Edge cases and notes

  • Idempotency. Don't post /backport to <target> if there is an open backport PR for this (source, target) pair, or if a previous /backport comment is still in-progress with no failure response from the bot. Retries are allowed (with explicit user confirmation) when the previous attempt failed.
  • Multiple targets. If the user asks to backport to several branches at once, treat each target as an independent run of this skill (one comment per target, one PR to fill per target).
  • Permissions. The bot enforces that the commenter has write or admin access to the repo. If the user lacks permissions, the bot will fail; surface that clearly.
  • Locked source PRs. The bot auto-unlocks. No special action needed.
  • Conflicts. If the bot reports a git am conflict, do not attempt to resolve it for the user — the conflict resolution belongs in a real local checkout. Hand control back with the workflow link.
  • PR already exists. If a force-pushed branch already exists, the bot updates it without opening a new PR. In that case the existing PR is the one to fill in.
  • Don't fabricate field values. If the source PR/issue/diff doesn't justify a confident answer (especially for Regression? and Risk), draft "Unknown — please confirm" and ask the user, rather than guessing.
  • Privacy. When summarizing customer impact, pull from the public PR/issue text only.
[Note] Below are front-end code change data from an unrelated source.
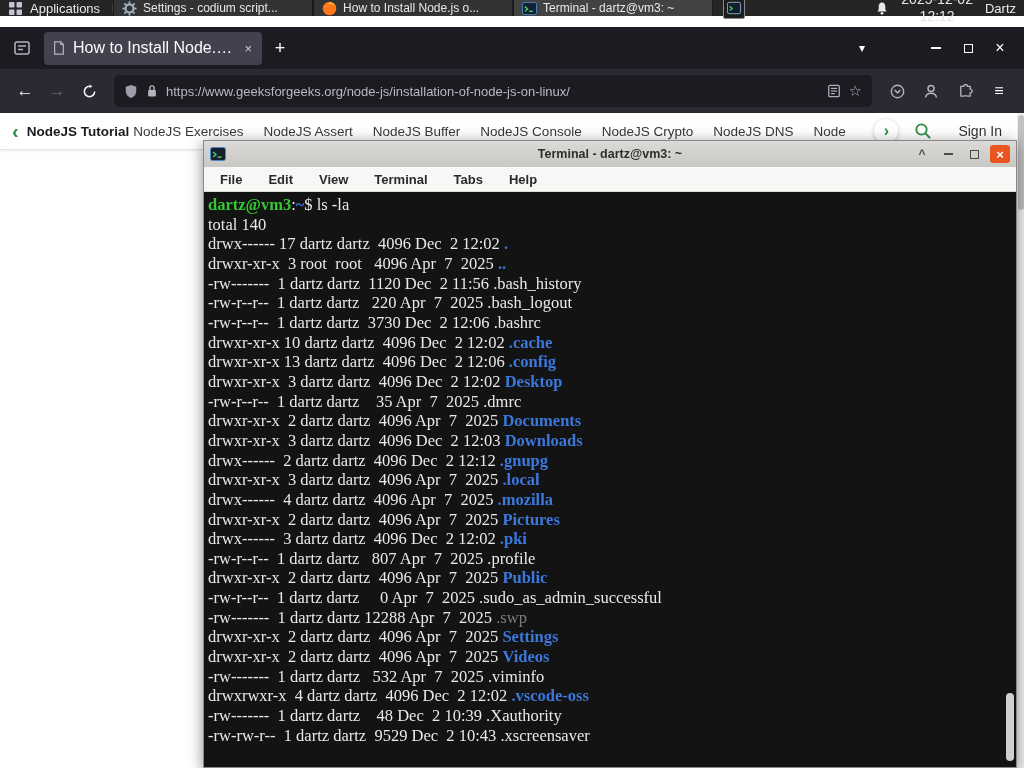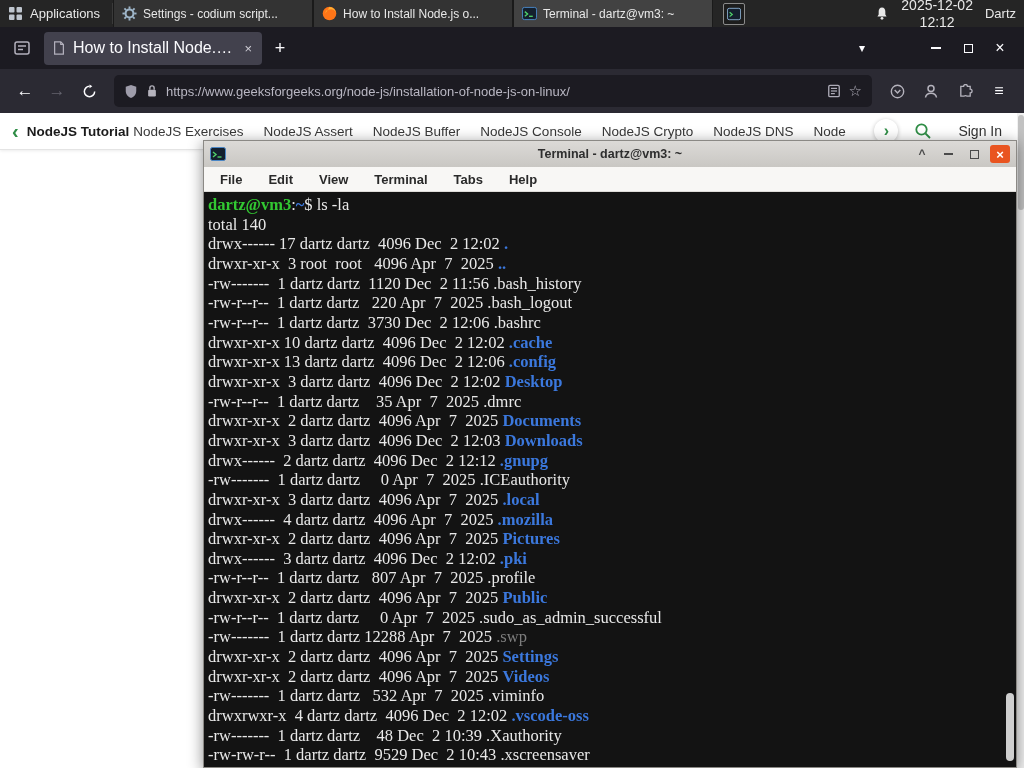--- a/index.html
+++ b/index.html
@@ -1,19 +1,19 @@
 <!DOCTYPE html>
 <html><head>
 <meta charset="utf-8">
 <style>
   * { margin:0; padding:0; box-sizing:border-box; }
   html,body { width:1024px; height:768px; overflow:hidden; font-family:"Liberation Sans", sans-serif; background:#fff; }
 
   
-  .taskbar { position:absolute; left:0; top:0; width:1024px; height:27px; background:#252525; display:flex; align-items:stretch; z-index:200; color:#e8e8e8; }
+  .taskbar { position:absolute; left:0; top:0; width:1024px; height:16px; background:#252525; display:flex; align-items:stretch; z-index:200; color:#e8e8e8; }
   .tb-app { display:flex; align-items:center; gap:7px; padding:0 12px 0 8px; font-size:13px; cursor:default; }
   .tb-sep { width:1px; background:#3a3a3a; margin:3px 0; }
   .tb-win { display:flex; align-items:center; gap:6px; width:200px; padding:0 8px; font-size:12px; background:#333333; border-left:1px solid #1a1a1a; border-right:1px solid #1a1a1a; overflow:hidden; }
   .tb-win.active { background:#424242; }
   .tb-win span.lbl { white-space:nowrap; overflow:hidden; text-overflow:ellipsis; }
   .tb-tray { display:flex; align-items:center; margin-left:10px; gap:6px; }
   .tray-box { width:22px; height:22px; border:1px solid #8a8a8a; border-radius:2px; display:flex; align-items:center; justify-content:center; background:#1d1d1d; }
   .tb-right { margin-left:auto; display:flex; align-items:center; gap:12px; padding-right:8px; }
   .tb-clock { display:flex; flex-direction:column; align-items:center; justify-content:center; font-size:14px; line-height:1.2; }
   .tb-user { font-size:13px; }
@@ -311,21 +311,20 @@
         <div class="term-line"><span class="t-plain">-rw-------  1 dartz dartz  1120 Dec  2 11:56 </span><span class="t-file">.bash_history</span></div>
         <div class="term-line"><span class="t-plain">-rw-r--r--  1 dartz dartz   220 Apr  7  2025 </span><span class="t-file">.bash_logout</span></div>
         <div class="term-line"><span class="t-plain">-rw-r--r--  1 dartz dartz  3730 Dec  2 12:06 </span><span class="t-file">.bashrc</span></div>
         <div class="term-line"><span class="t-plain">drwxr-xr-x 10 dartz dartz  4096 Dec  2 12:02 </span><span class="t-dir">.cache</span></div>
         <div class="term-line"><span class="t-plain">drwxr-xr-x 13 dartz dartz  4096 Dec  2 12:06 </span><span class="t-dir">.config</span></div>
         <div class="term-line"><span class="t-plain">drwxr-xr-x  3 dartz dartz  4096 Dec  2 12:02 </span><span class="t-dir">Desktop</span></div>
         <div class="term-line"><span class="t-plain">-rw-r--r--  1 dartz dartz    35 Apr  7  2025 </span><span class="t-file">.dmrc</span></div>
         <div class="term-line"><span class="t-plain">drwxr-xr-x  2 dartz dartz  4096 Apr  7  2025 </span><span class="t-dir">Documents</span></div>
         <div class="term-line"><span class="t-plain">drwxr-xr-x  3 dartz dartz  4096 Dec  2 12:03 </span><span class="t-dir">Downloads</span></div>
         <div class="term-line"><span class="t-plain">drwx------  2 dartz dartz  4096 Dec  2 12:12 </span><span class="t-dir">.gnupg</span></div>
-        <div class="term-line"><span class="t-plain">-rw-------  1 dartz dartz     0 Apr  7  2025 </span><span class="t-file">.ICEauthority</span></div>
         <div class="term-line"><span class="t-plain">drwxr-xr-x  3 dartz dartz  4096 Apr  7  2025 </span><span class="t-dir">.local</span></div>
         <div class="term-line"><span class="t-plain">drwx------  4 dartz dartz  4096 Apr  7  2025 </span><span class="t-dir">.mozilla</span></div>
         <div class="term-line"><span class="t-plain">drwxr-xr-x  2 dartz dartz  4096 Apr  7  2025 </span><span class="t-dir">Pictures</span></div>
         <div class="term-line"><span class="t-plain">drwx------  3 dartz dartz  4096 Dec  2 12:02 </span><span class="t-dir">.pki</span></div>
         <div class="term-line"><span class="t-plain">-rw-r--r--  1 dartz dartz   807 Apr  7  2025 </span><span class="t-file">.profile</span></div>
         <div class="term-line"><span class="t-plain">drwxr-xr-x  2 dartz dartz  4096 Apr  7  2025 </span><span class="t-dir">Public</span></div>
         <div class="term-line"><span class="t-plain">-rw-r--r--  1 dartz dartz     0 Apr  7  2025 </span><span class="t-file">.sudo_as_admin_successful</span></div>
         <div class="term-line"><span class="t-plain">-rw-------  1 dartz dartz 12288 Apr  7  2025 </span><span class="t-dim">.swp</span></div>
         <div class="term-line"><span class="t-plain">drwxr-xr-x  2 dartz dartz  4096 Apr  7  2025 </span><span class="t-dir">Settings</span></div>
         <div class="term-line"><span class="t-plain">drwxr-xr-x  2 dartz dartz  4096 Apr  7  2025 </span><span class="t-dir">Videos</span></div>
Do not invent customer names or scenarios that aren't in the source material.

Error handling

ErrorAction
gh: command not foundTell the user to install gh from https://cli.github.com/.
gh auth not logged inTell the user to run gh auth login.
Source PR not mergedWarn per step 1 and ask whether to continue, abort, or wait.
Target branch missingSurface the error and ask the user to confirm the branch name (typo? not snapped yet?).
/backport comment already posted, no PR yetSkip posting; go straight to polling.
Bot reports git am conflictStop polling; show the workflow link; ask whether to fill template against a manually-created backport PR.
Polling timeoutOffer to keep waiting, point at the workflow run page, or accept a manually-supplied backport PR URL.
Backport PR body has unexpected shapeAppend the four sections rather than overwriting.

What this skill does not do

  • It does not resolve merge conflicts for you.
  • It does not approve or merge the backport PR (that's shiproom's job).
  • It does not edit the source PR beyond posting the trigger comment.
  • It does not decide whether a fix meets the bar for backport — that's the user's call.